Reproduce, exactly and in full, only the lines below from the one containing "(86, 83) none" through the one containing "(692, 609) none".

• **Supplied entries**
· · ·
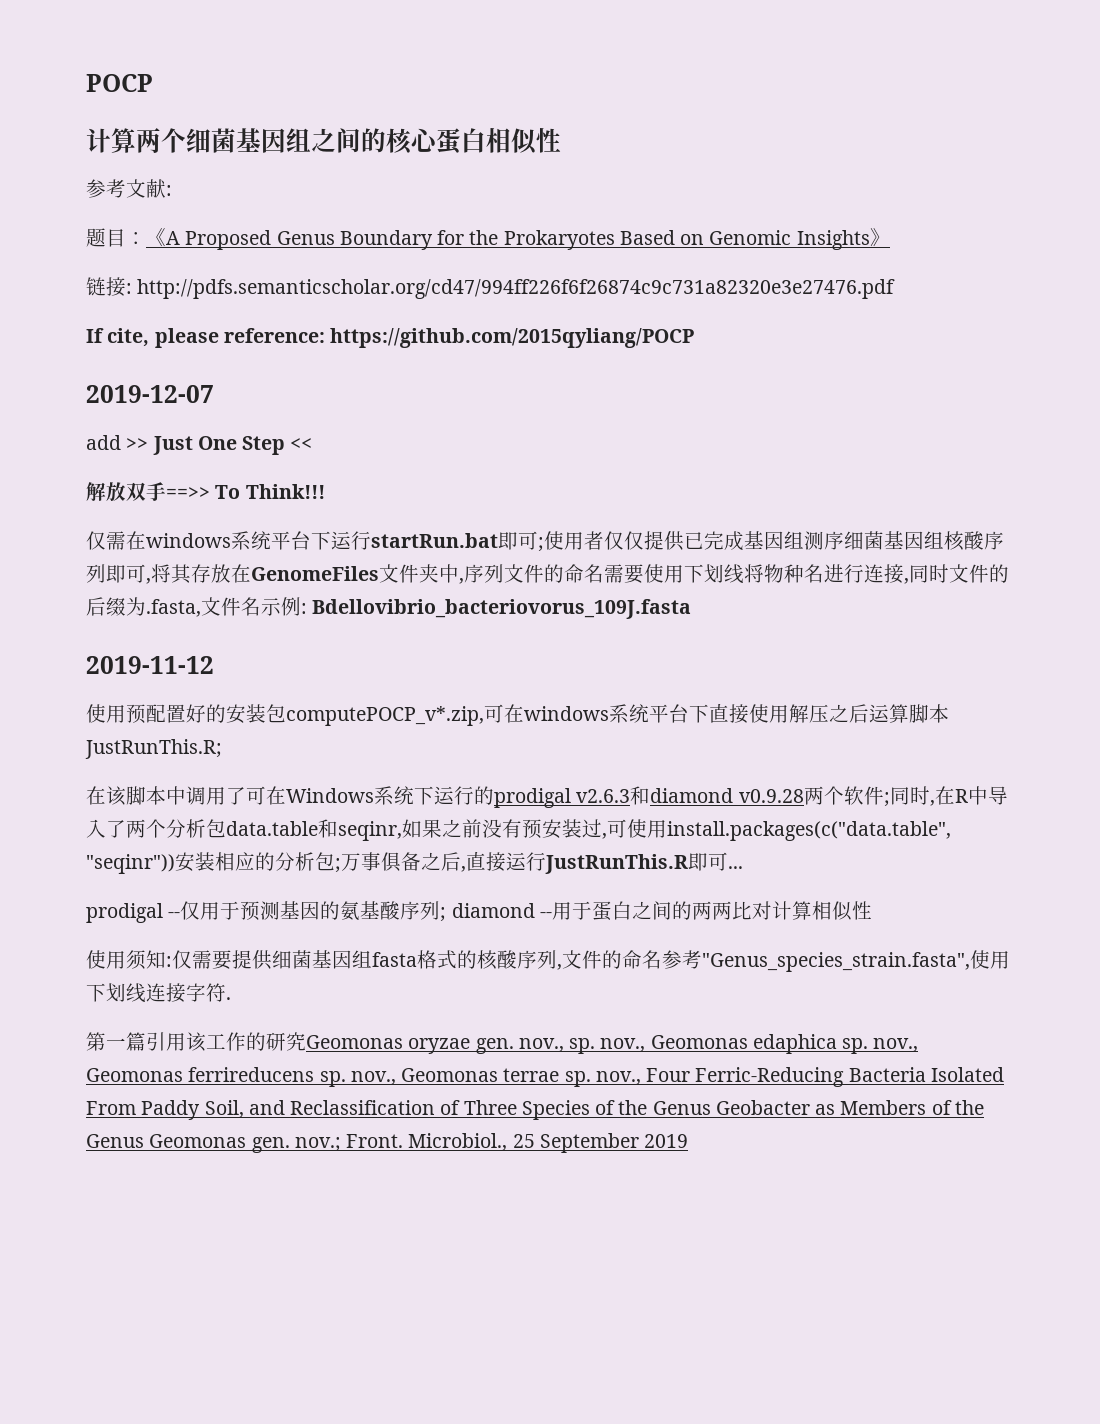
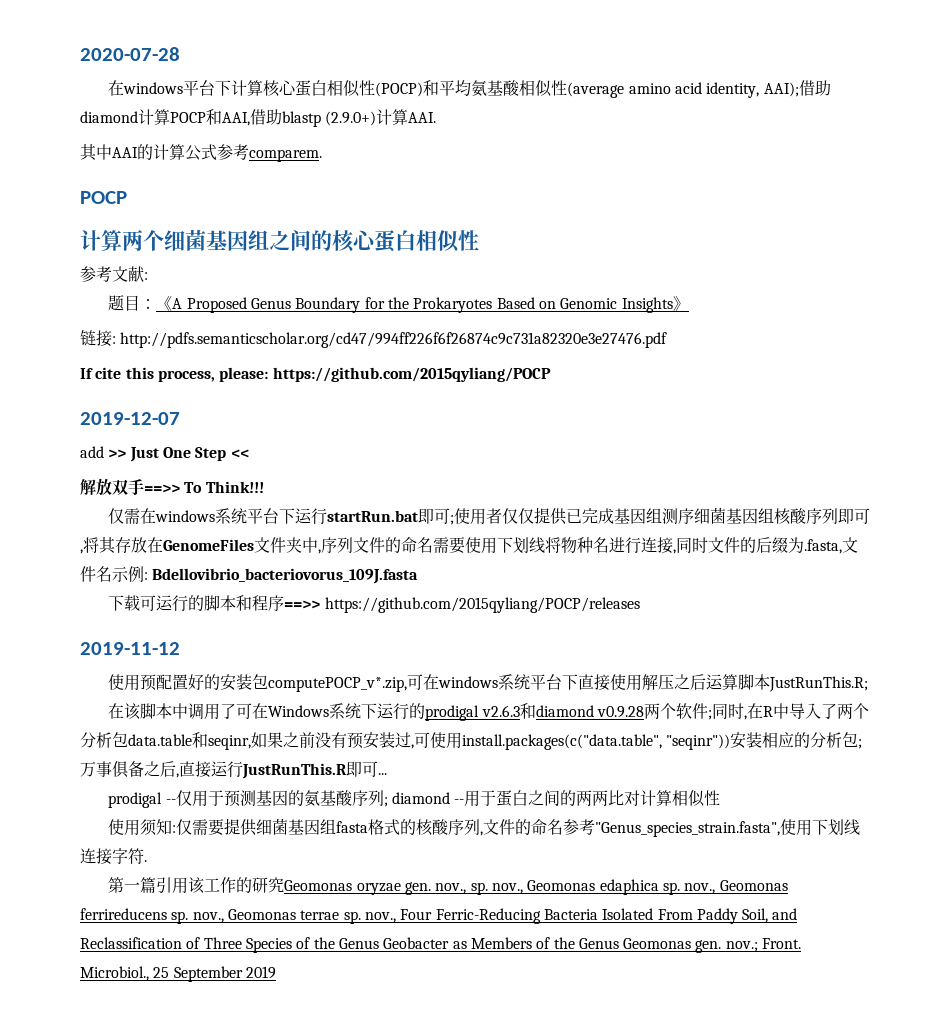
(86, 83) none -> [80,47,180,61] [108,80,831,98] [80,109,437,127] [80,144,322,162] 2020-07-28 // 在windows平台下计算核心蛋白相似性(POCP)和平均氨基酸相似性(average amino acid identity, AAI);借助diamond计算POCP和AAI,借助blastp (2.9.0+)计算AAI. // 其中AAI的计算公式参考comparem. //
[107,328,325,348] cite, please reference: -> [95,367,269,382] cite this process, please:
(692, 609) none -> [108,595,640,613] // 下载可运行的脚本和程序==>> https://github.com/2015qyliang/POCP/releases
· · ·
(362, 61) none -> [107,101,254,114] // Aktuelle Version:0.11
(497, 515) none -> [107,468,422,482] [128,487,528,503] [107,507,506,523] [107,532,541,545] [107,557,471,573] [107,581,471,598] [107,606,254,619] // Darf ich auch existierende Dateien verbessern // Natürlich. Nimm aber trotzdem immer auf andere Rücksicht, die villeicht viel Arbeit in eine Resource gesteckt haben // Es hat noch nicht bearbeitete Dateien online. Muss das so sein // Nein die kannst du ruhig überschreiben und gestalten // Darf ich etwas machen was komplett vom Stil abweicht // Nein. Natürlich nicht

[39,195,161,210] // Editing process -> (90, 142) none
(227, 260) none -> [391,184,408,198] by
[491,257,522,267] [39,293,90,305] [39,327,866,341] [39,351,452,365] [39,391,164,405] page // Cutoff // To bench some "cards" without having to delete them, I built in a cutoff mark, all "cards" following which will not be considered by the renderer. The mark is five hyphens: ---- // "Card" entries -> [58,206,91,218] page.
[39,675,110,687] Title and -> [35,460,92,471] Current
· · ·
• **Written solution**
(86, 83) none -> [80,47,180,61] [108,80,831,98] [80,109,437,127] [80,144,322,162] 2020-07-28 // 在windows平台下计算核心蛋白相似性(POCP)和平均氨基酸相似性(average amino acid identity, AAI);借助diamond计算POCP和AAI,借助blastp (2.9.0+)计算AAI. // 其中AAI的计算公式参考comparem. //
[107,328,325,348] cite, please reference: -> [95,367,269,382] cite this process, please:
(692, 609) none -> [108,595,640,613] // 下载可运行的脚本和程序==>> https://github.com/2015qyliang/POCP/releases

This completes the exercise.